» About this task:
Count the lines in the entries that contain the string "radius". State nothing but the number.
<<<<
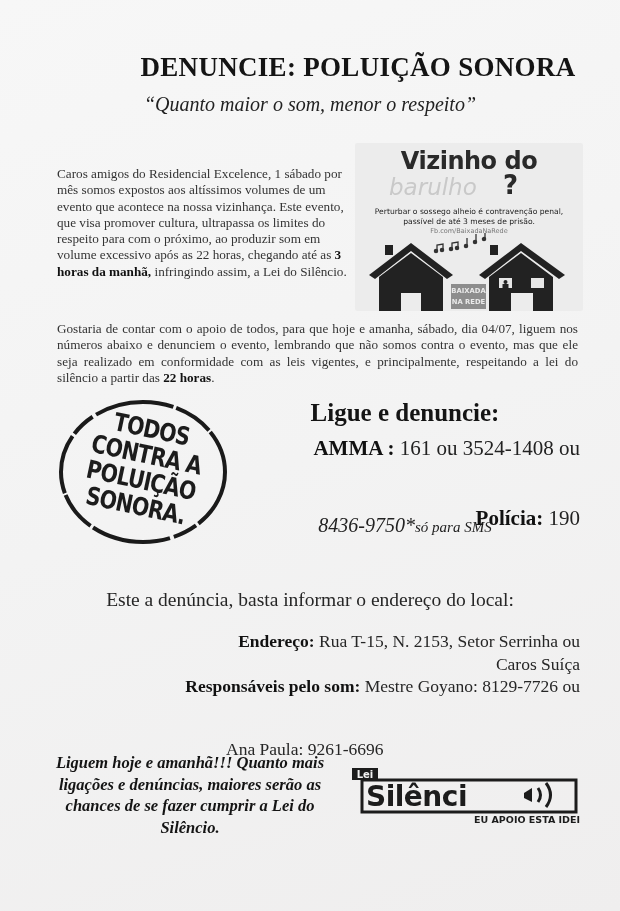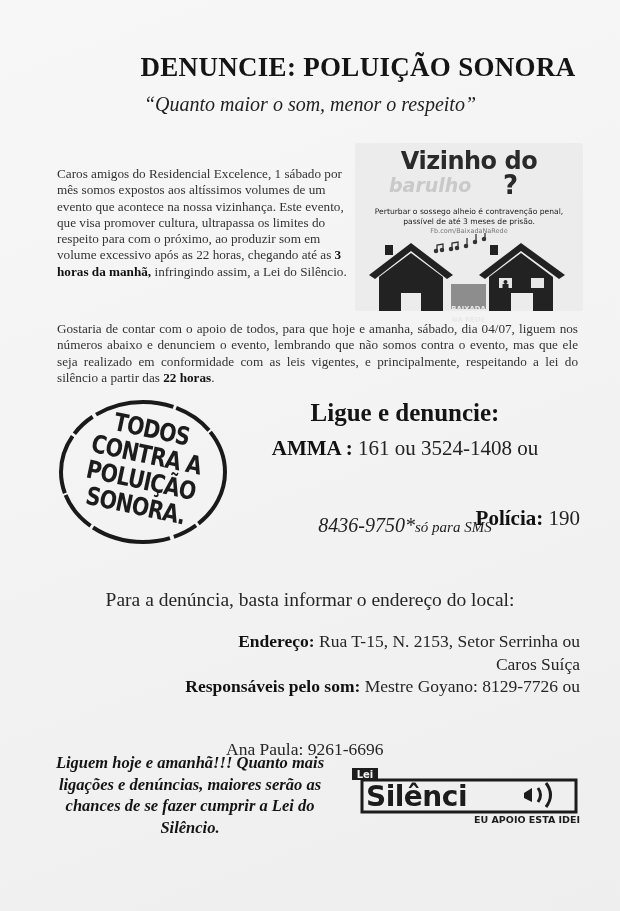--- a/index.html
+++ b/index.html
@@ -33,8 +33,8 @@
   }
   .viz-barulho {
     position: absolute; left: 34px; top: 31px;
-    font-family: "DejaVu Sans", sans-serif; font-weight: bold; font-style: italic;
-    font-size: 19px; color: #c9c9c9;
+    font-family: "DejaVu Sans", sans-serif; font-weight: normal; font-style: italic;
+    font-size: 23px; color: #c9c9c9;
   }
   .viz-q {
     position: absolute; left: 148px; top: 27px;

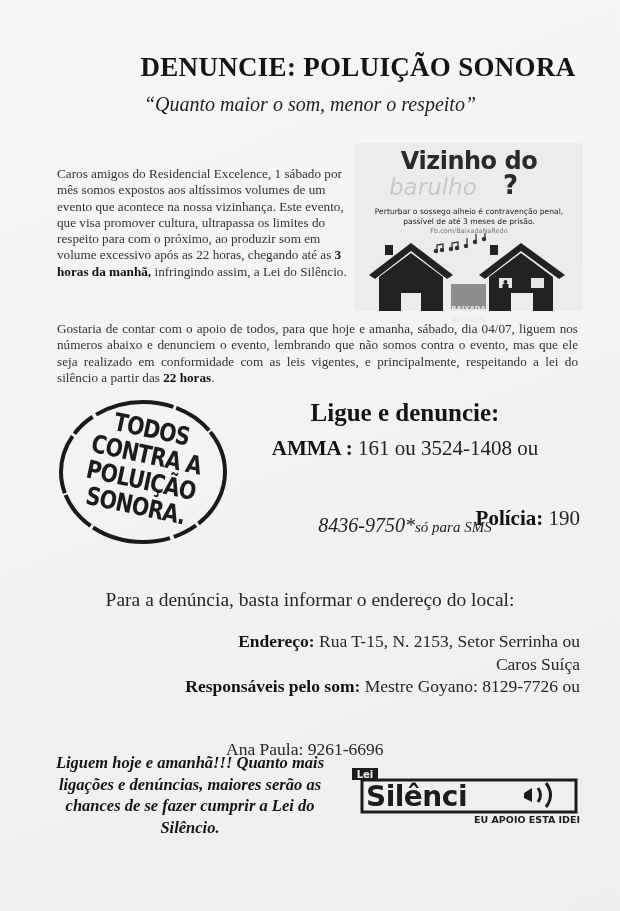--- a/index.html
+++ b/index.html
@@ -53,7 +53,7 @@
     position: absolute; left: 96px; top: 141px; width: 35px; height: 25px;
     background: #8d8d8d; color: #e9e9e9; text-align: center;
     font-family: "DejaVu Sans", sans-serif; font-weight: bold; font-size: 6.8px; line-height: 11px;
-    padding-top: 20px; box-sizing: border-box;
+    padding-top: 2px; box-sizing: border-box;
   }
   .appeal {
     left: 57px; top: 321px; width: 521px;

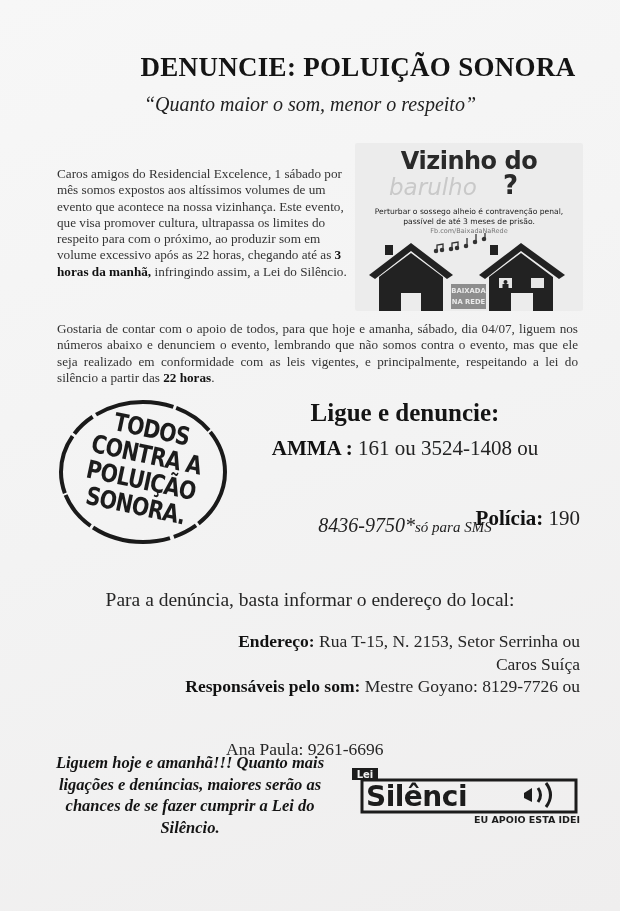--- a/index.html
+++ b/index.html
@@ -66,7 +66,7 @@
     font-weight: bold; font-size: 25px; color: #141414;
   }
   .amma {
-    left: 230px; width: 350px; top: 436px; text-align: center;
+    left: 230px; width: 350px; top: 436px; text-align: right;
     font-size: 21px; color: #222;
   }
   .amma b { color: #111; }

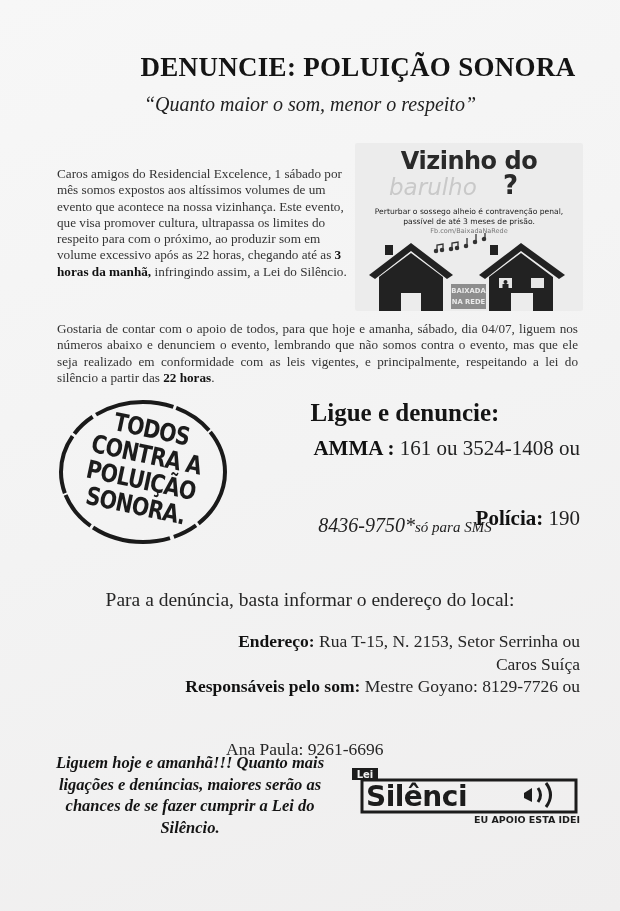--- a/index.html
+++ b/index.html
@@ -167,7 +167,7 @@
 <div class="abs sms"><span>8436-9750*</span><span class="small">só para SMS</span></div>
 <div class="abs policia"><b>Polícia:</b><span> 190</span></div>
 
-<div class="abs address-intro">Para a denúncia, basta informar o endereço do local:</div>
+<div class="abs address-intro">Este a denúncia, basta informar o endereço do local:</div>
 <div class="abs address-block">
   <div class="line"><b>Endereço:</b><span> Rua T-15, N. 2153, Setor Serrinha ou</span></div>
   <div class="line">Caros Suíça</div>

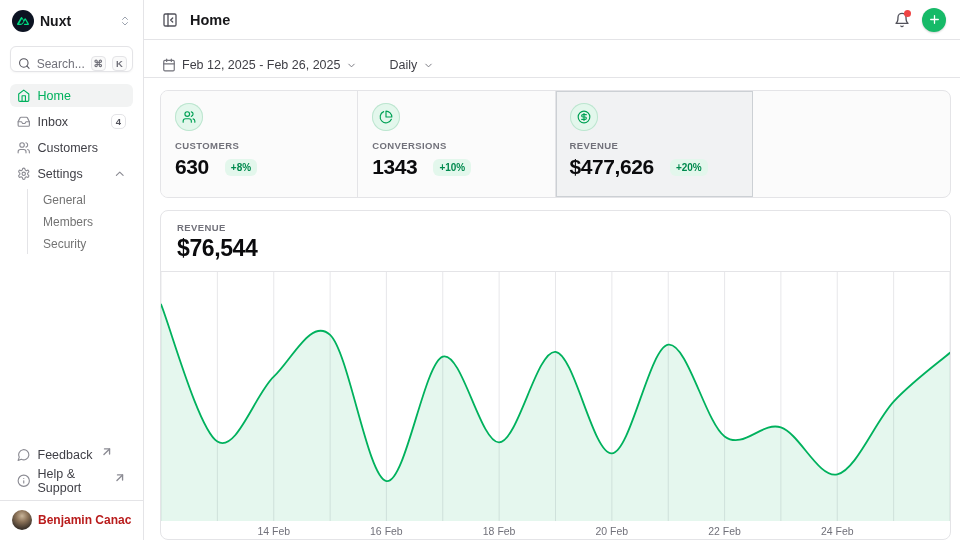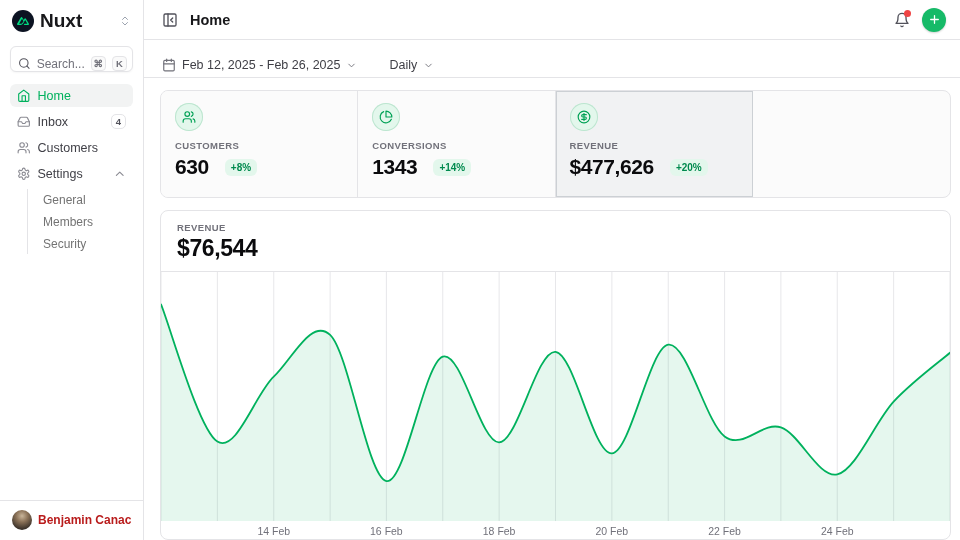--- a/index.html
+++ b/index.html
@@ -22,7 +22,7 @@
   .team-btn{display:flex;align-items:center;gap:6px;width:100%;padding:2px 2px;border:none;background:transparent;border-radius:6px;cursor:pointer;font-family:inherit;}
   .logo-circle{width:22px;height:22px;border-radius:50%;background:#0c1322;display:flex;align-items:center;justify-content:center;flex:none;}
   .logo-circle svg{width:12px;height:12px;}
-  .team-name{font-size:19px;font-weight:700;color:var(--text);}
+  .team-name{font-size:14px;font-weight:700;color:var(--text);}
   .unfold{margin-left:auto;color:#9ca3af;}
   .searchbox{margin:12px 10px 10px;height:26px;display:flex;align-items:center;gap:6px;padding:9px 5px 0 7px;border:1px solid var(--border);border-radius:6px;background:#fff;box-shadow:0 1px 2px rgba(0,0,0,.04);cursor:pointer;}
   .searchbox .ph{font-size:12px;color:#71717a;flex:1;text-align:left;}

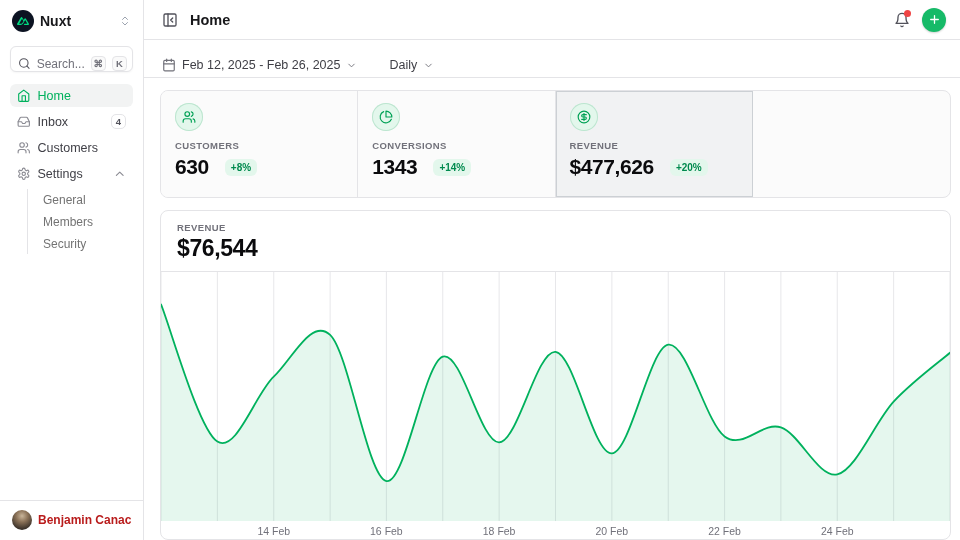--- a/index.html
+++ b/index.html
@@ -242,7 +242,7 @@
           <div class="stat-label">CONVERSIONS</div>
           <div class="stat-value-row">
             <span class="stat-value">1343</span>
-            <span class="delta-badge">+14%</span>
+            <span class="delta-badge">+10%</span>
           </div>
         </div>
         <div class="stat selected">

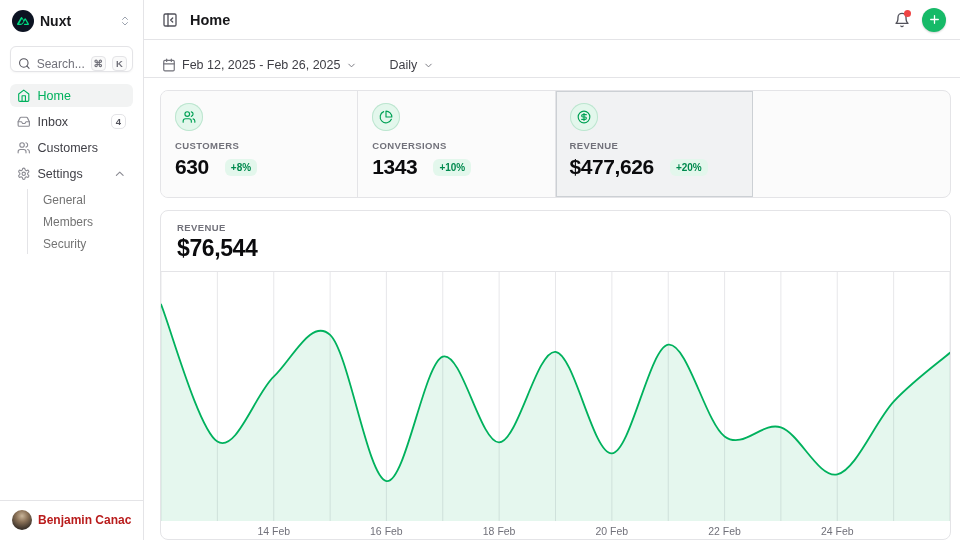--- a/index.html
+++ b/index.html
@@ -153,6 +153,30 @@
 
     <div class="side-spacer"></div>
 
+    <div class="side-bottom">
+      <a class="nav-item">
+        <svg viewBox="0 0 24 24" fill="none" stroke="currentColor" stroke-width="2" stroke-linecap="round" stroke-linejoin="round">
+            <path d="M7.9 20A9 9 0 1 0 4 16.1L2 22Z"></path>
+          </svg>
+        <span>Feedback</span>
+        <svg class="ext-arrow" width="8" height="8" viewBox="0 0 24 24" fill="none" stroke="currentColor" stroke-width="2.4" stroke-linecap="round" stroke-linejoin="round">
+            <path d="M7 17 17 7"></path>
+            <path d="M8 7h9v9"></path>
+          </svg>
+      </a>
+      <a class="nav-item">
+        <svg viewBox="0 0 24 24" fill="none" stroke="currentColor" stroke-width="2" stroke-linecap="round" stroke-linejoin="round">
+            <circle cx="12" cy="12" r="10"></circle>
+            <path d="M12 16v-4"></path>
+            <path d="M12 8h.01"></path>
+          </svg>
+        <span>Help &amp; Support</span>
+        <svg class="ext-arrow" width="8" height="8" viewBox="0 0 24 24" fill="none" stroke="currentColor" stroke-width="2.4" stroke-linecap="round" stroke-linejoin="round">
+            <path d="M7 17 17 7"></path>
+            <path d="M8 7h9v9"></path>
+          </svg>
+      </a>
+    </div>
 
     <div class="side-user-wrap">
       <button class="user-row">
>>>>
» Response to this exercise:
3